Aircraft Maintenance: Reducing resistance

To understand the challenge facing aircraft electrical system efficiency, we need to start with some basics of electricity. Ohm's law describes the relationship between voltage (V), current (I), and resistance (R) in an electrical circuit, where voltage equals current multiplied by resistance (V=I x R). If you equate an electrical system to the plumbing in your home, you can think of voltage as the water pressure, current as the water flow rate, and resistance as the size of the pipe or a restriction in the plumbing.

As time marches on, corrosion and wear inevitably take their toll on the aircraft’s electrical system, adding blockages in the form of resistance throughout the system.

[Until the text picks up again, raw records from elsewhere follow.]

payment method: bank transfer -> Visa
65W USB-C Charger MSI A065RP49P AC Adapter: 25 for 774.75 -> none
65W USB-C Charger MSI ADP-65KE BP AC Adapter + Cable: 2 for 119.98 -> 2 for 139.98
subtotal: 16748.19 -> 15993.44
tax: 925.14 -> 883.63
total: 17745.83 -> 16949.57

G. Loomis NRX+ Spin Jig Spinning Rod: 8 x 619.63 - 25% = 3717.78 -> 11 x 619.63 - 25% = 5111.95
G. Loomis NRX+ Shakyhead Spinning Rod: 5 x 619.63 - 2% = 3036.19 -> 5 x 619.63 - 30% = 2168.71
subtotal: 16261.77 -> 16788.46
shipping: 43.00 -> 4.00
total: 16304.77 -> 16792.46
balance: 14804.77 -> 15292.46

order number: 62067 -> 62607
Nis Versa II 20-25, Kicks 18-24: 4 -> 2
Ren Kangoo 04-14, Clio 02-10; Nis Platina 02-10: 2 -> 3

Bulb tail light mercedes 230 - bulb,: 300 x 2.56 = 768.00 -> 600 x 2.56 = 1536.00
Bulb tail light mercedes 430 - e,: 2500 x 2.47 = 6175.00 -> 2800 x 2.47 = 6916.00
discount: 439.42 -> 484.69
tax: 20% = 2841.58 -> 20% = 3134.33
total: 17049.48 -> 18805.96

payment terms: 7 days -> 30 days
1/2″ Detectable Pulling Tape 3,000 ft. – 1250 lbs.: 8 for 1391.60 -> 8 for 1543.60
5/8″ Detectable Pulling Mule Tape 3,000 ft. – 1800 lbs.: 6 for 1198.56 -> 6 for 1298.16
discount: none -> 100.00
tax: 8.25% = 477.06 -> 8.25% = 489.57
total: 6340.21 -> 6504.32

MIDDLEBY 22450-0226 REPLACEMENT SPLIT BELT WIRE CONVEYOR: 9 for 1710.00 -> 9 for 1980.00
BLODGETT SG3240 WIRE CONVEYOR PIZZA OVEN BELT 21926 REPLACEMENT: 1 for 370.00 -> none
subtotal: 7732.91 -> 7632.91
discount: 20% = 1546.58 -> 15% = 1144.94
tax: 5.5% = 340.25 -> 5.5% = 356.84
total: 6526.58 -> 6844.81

Something has to give, and the result is increased power demands on the battery and alternator with less power delivered to the starter and electronics. Keep adding more avionics, lights, portable device ports, and other loads, and the stress on the system increases until pulsing ammeter gauges, electrical gremlins, and issues starting the engine begin to appear.

When power is restricted by resistance, voltage drops and the energy is dissipated as heat. Using Ohm’s Law, the more current flowing through the system, the greater the impact of the resistance and the more voltage is lost along the way. The starter circuit for the aircraft is the most extreme example of resistance sensitivity in a high-current situation. A typical starter motor might have 1 ohm of resistance in the motor itself (an ohm is a measure of resistance). Add a similar 1 ohm of resistance in an old cable from the battery to the starter and you’ve doubled the amount of power required to get the starter turning at high amperage. Not only can this reduce the performance of the starter, it can generate a lot of heat at the point of resistance. For example, poor battery connections have been known to cause melting of the battery posts and even fire in extreme cases.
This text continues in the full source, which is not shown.